◆ PROBLEM DESCRIPTION: Among the entries below, find the line with "- java -jar build\libs\tools\tcg_eventlog_tool-1.0.jar -h", then quote it and each following line up to and including the line with "-jar build\libs\tcg_eventlog_tool-1.0.jar -f", and nothing else.

◆ EXERCISE INPUT:
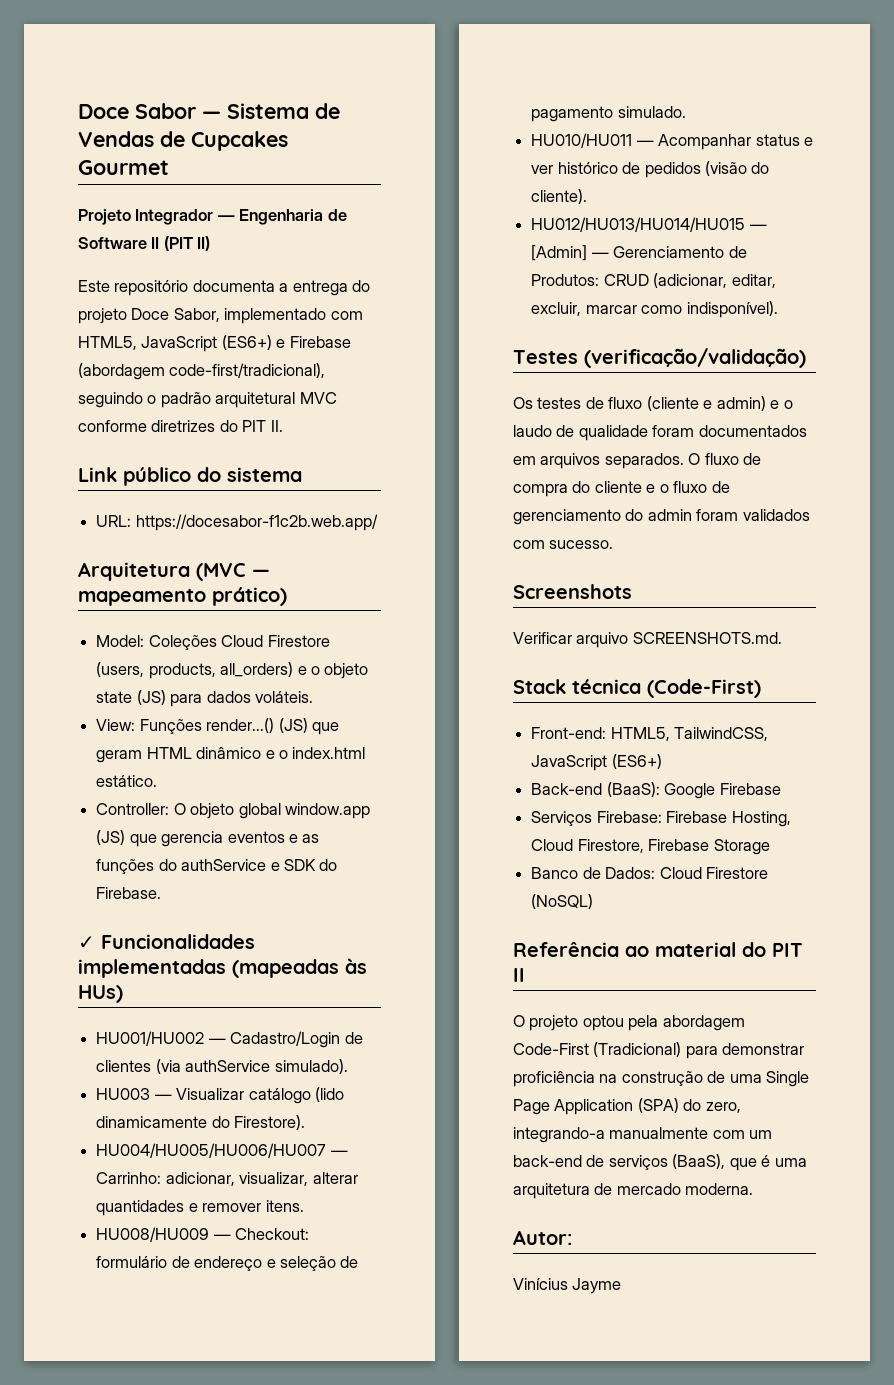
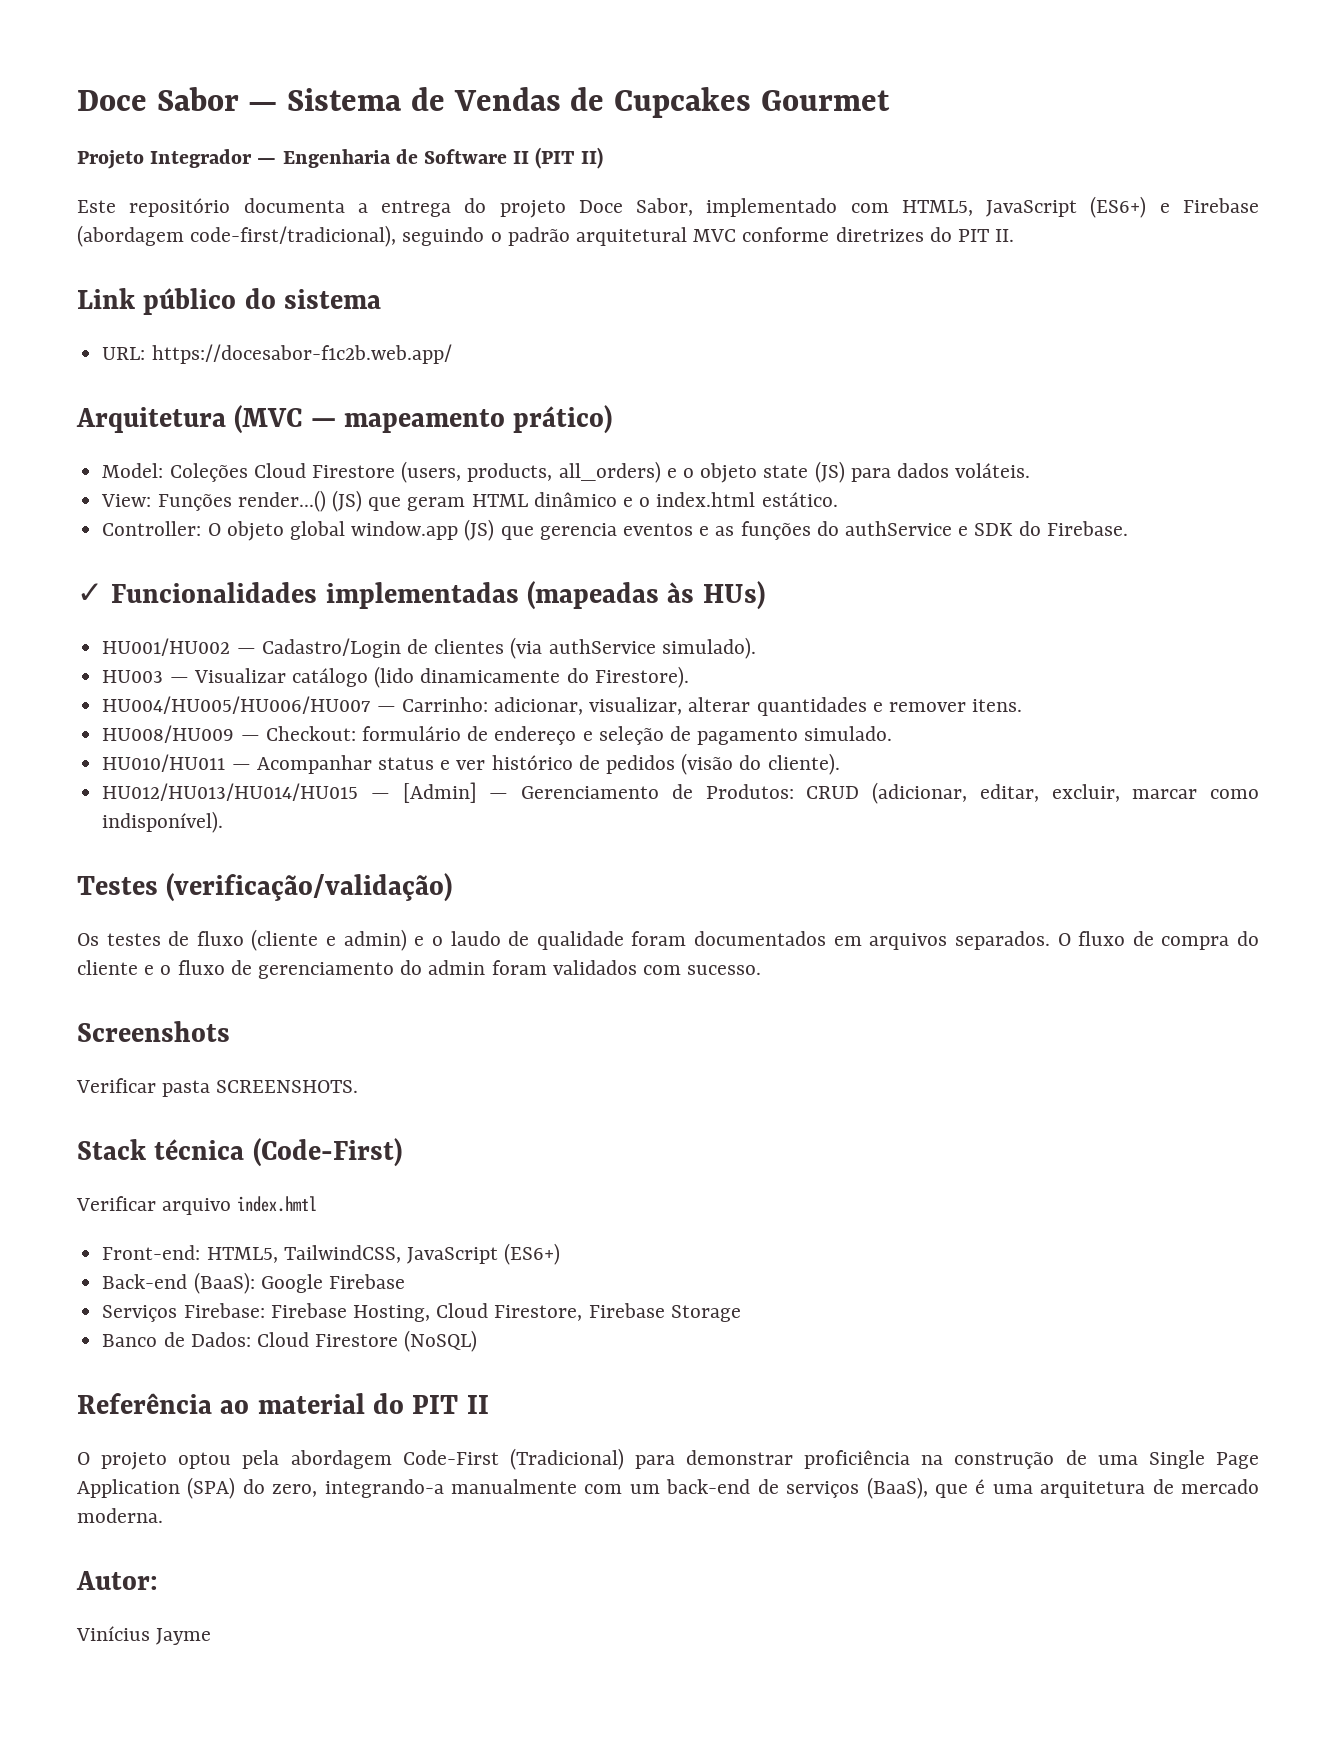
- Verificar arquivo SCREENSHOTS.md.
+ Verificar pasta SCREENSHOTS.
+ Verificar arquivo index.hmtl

* * *

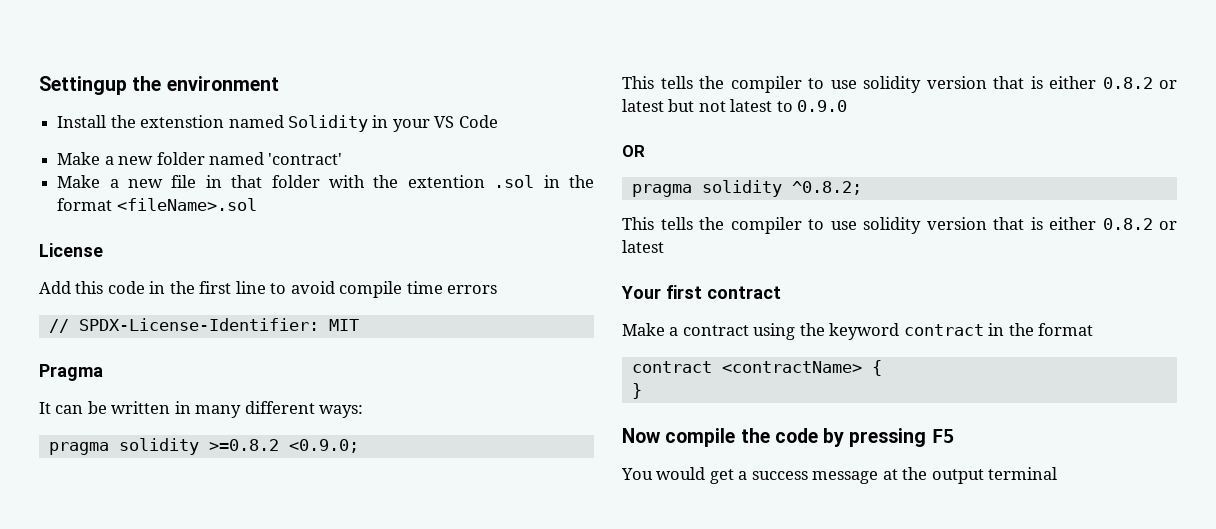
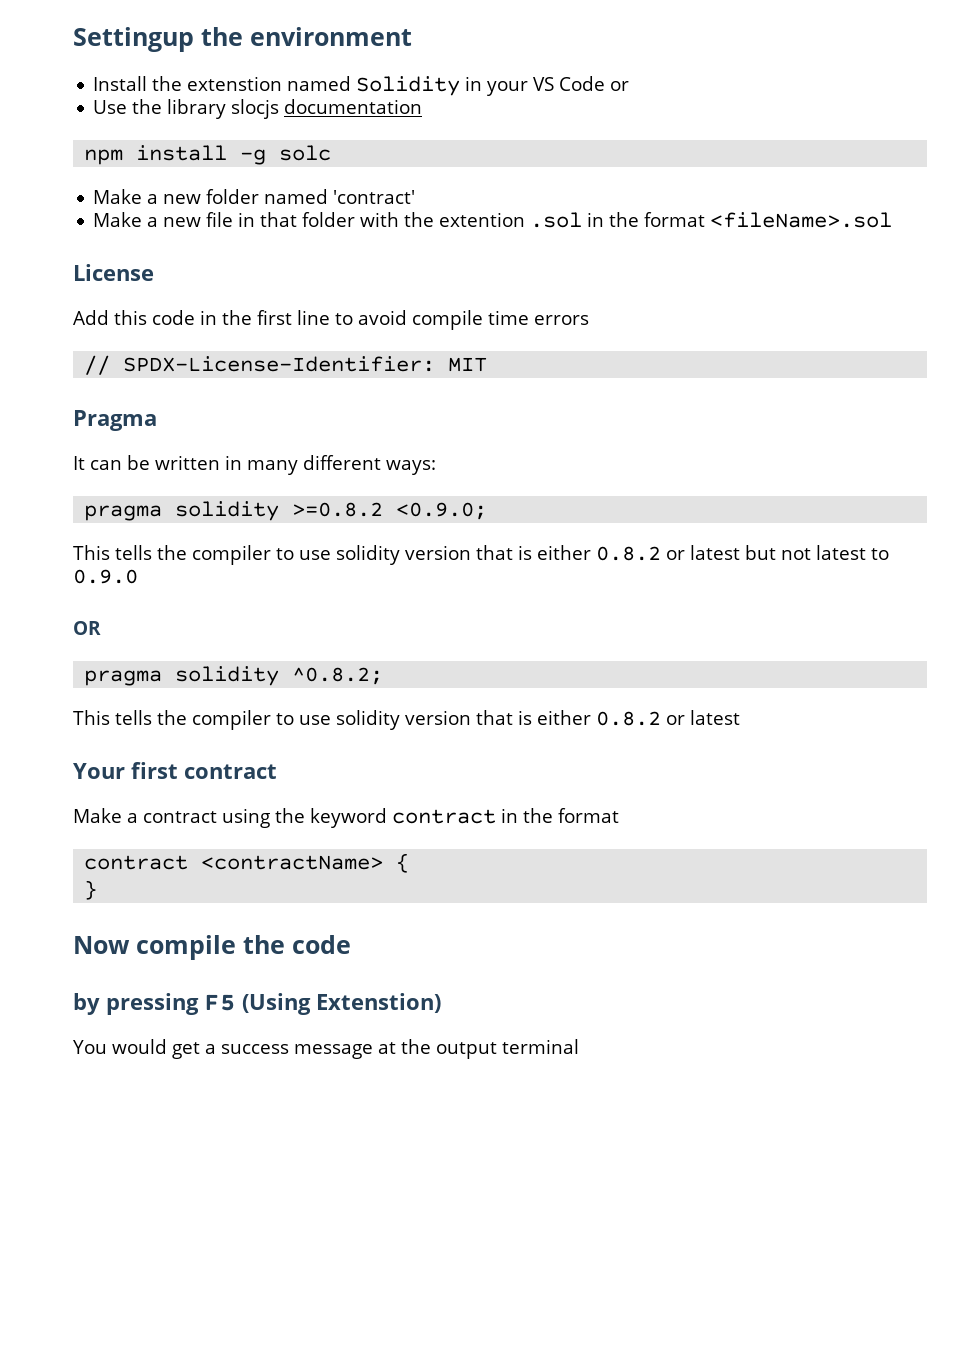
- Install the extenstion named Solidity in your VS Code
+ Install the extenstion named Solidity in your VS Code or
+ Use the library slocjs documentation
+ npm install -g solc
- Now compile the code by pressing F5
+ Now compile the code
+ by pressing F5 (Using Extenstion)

...

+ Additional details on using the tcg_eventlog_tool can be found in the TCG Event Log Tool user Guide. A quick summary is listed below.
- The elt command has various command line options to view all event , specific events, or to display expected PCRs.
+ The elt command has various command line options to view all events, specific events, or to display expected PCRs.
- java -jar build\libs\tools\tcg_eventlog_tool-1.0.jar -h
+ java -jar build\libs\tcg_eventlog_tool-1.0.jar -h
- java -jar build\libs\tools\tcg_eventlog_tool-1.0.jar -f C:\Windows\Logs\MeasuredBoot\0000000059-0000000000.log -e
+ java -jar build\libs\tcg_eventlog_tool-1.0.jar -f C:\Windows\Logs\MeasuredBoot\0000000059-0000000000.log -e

◆ RESULT:
- java -jar build\libs\tools\tcg_eventlog_tool-1.0.jar -h
+ java -jar build\libs\tcg_eventlog_tool-1.0.jar -h
- java -jar build\libs\tools\tcg_eventlog_tool-1.0.jar -f C:\Windows\Logs\MeasuredBoot\0000000059-0000000000.log -e
+ java -jar build\libs\tcg_eventlog_tool-1.0.jar -f C:\Windows\Logs\MeasuredBoot\0000000059-0000000000.log -e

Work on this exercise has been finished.